### Task instructions
Would you transcribe the whole listing exactly and drop its images?

### Given data
== Segment start ==

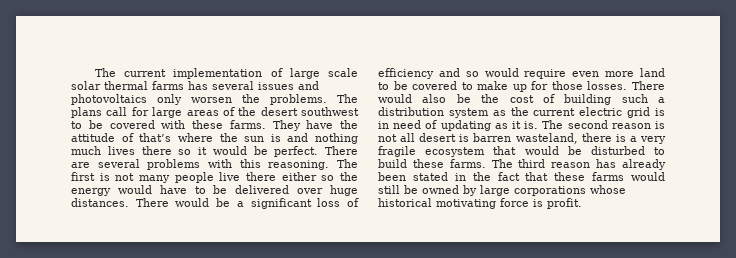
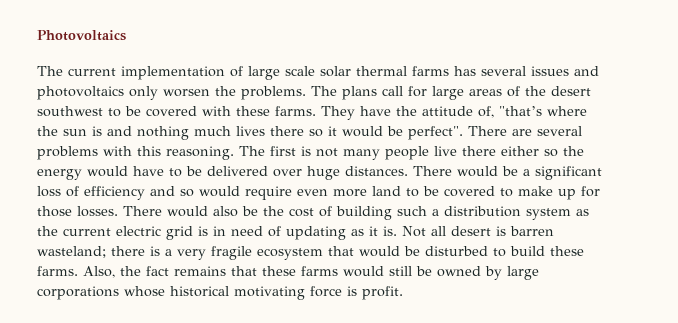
(95, 72) none -> [37,30,126,41] Photovoltaics //
[121,133,172,142] of that’s -> [478,106,542,118] of, "that’s
[274,146,319,157] perfect. -> [408,126,463,140] perfect".
[542,120,665,129] [378,134,397,142] The second reason is not -> [402,226,426,237] Not
[515,133,578,144] wasteland, -> [37,246,106,258] wasteland;
[491,159,666,170] [378,172,466,181] The third reason has already been stated in -> [83,266,115,278] Also,
(520, 176) none -> [174,266,226,276] remains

== Segment end ==

### Answer area
(95, 72) none -> [37,30,126,41] Photovoltaics //
[121,133,172,142] of that’s -> [478,106,542,118] of, "that’s
[274,146,319,157] perfect. -> [408,126,463,140] perfect".
[542,120,665,129] [378,134,397,142] The second reason is not -> [402,226,426,237] Not
[515,133,578,144] wasteland, -> [37,246,106,258] wasteland;
[491,159,666,170] [378,172,466,181] The third reason has already been stated in -> [83,266,115,278] Also,
(520, 176) none -> [174,266,226,276] remains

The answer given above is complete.